In 1979, three major Dracula films were released simultaneously around the world: Werner Herzog's arthouse re-telling Nosferatu the Vampyre, John Badham's Dracula, and the comedy Love at First Bite. The success of the jokey Love at First Bite, starring George Hamilton, may have had something to do with the muted response Badham's film would subsequently experience.

The film performed modestly at the box office, grossing $20,158,970 domestically, and was seen as something of a disappointment by the studio.

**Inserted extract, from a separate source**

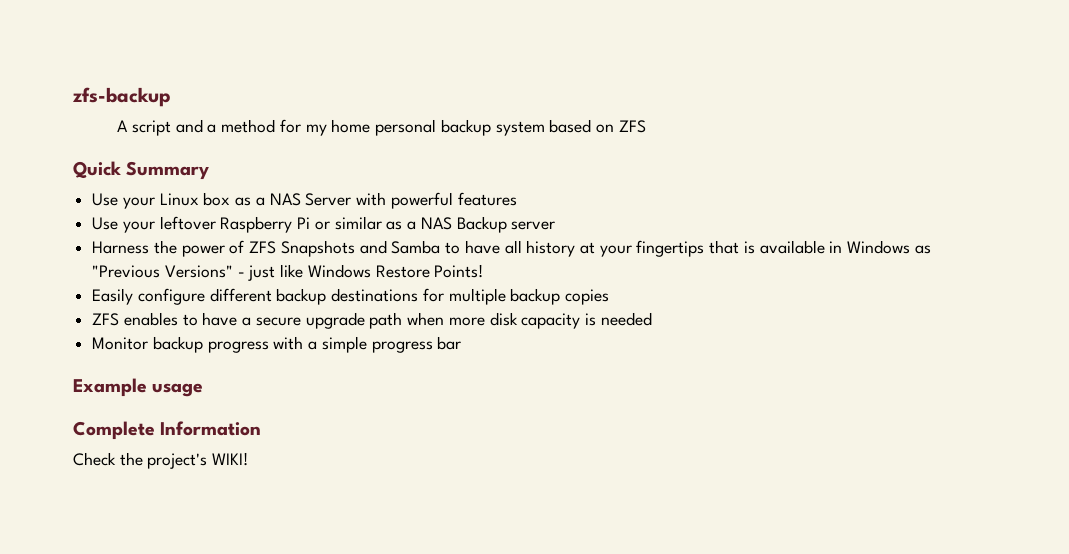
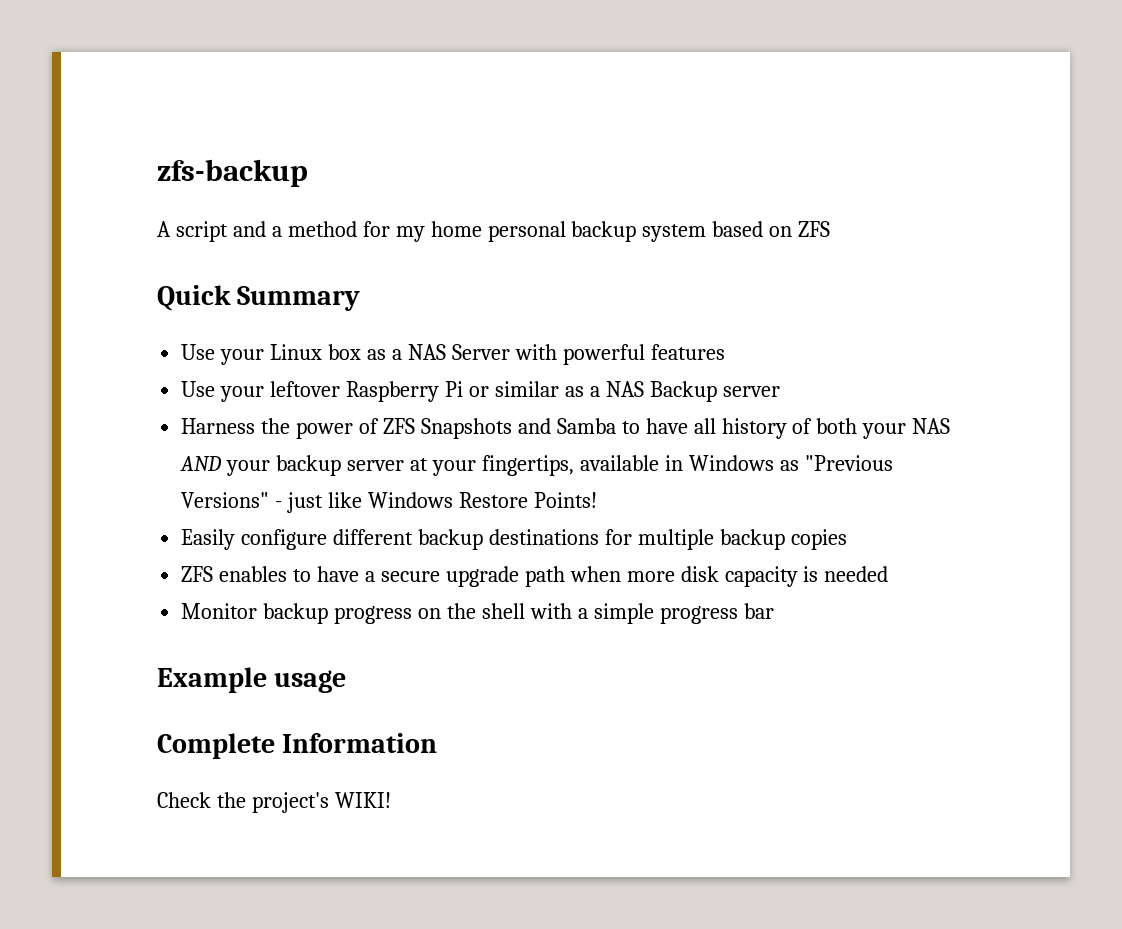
- Harness the power of ZFS Snapshots and Samba to have all history at your fingertips that is available in Windows as "Previous Versions" - just like Windows Restore Points!
+ Harness the power of ZFS Snapshots and Samba to have all history of both your NAS AND your backup server at your fingertips, available in Windows as "Previous Versions" - just like Windows Restore Points!
- Monitor backup progress with a simple progress bar
+ Monitor backup progress on the shell with a simple progress bar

Some critics reacted positively toward the film, such as Roger Ebert of the Chicago Sun-Times, who gave gave it 3½ stars out of 4 and wrote: "What an elegantly seen Dracula this is, all shadows and blood and vapors and Frank Langella stalking through with the grace of a cat. The film is a triumph of performance, art direction and mood over materials that can lend themselves so easily to self-satire. There have been so many Draculas (Bela Lugosi played him two times, Christopher Lee eight) that the tragic origins of the character have been lost among the gravestones, the fangs and all those black cloaks. This Dracula restores the character to the purity of its first film appearances, in F. W. Murnau's 1923 Nosferatu and Bela Lugosi's 1931 version." Others reacted less positively, such as Janet Maslin of The New York Times, who wrote: "In making this latest trip to the screen in living color, Dracula has lost some blood. The movie version ... is by no means lacking in stylishness; if anything, it's got style to spare. But so many of its sequences are at fever pitch, and the mood varies so drastically from episode to episode, that the pace becomes pointless, even taxing, after a while."

In the home video market of the early 80's, John Badham's Dracula became a very popular title (making it into Variety's All-Time Horror Rentals - published 1993), but it eventually seemed to fall into relative cinematic anonymity for several years (partly due to it having a very limited video release outside of the USA). In more recent years, however, the film has undergone a bit of a revival, thanks to being made widely available on DVD and shown often on cable television, enabling new audiences to discover the film.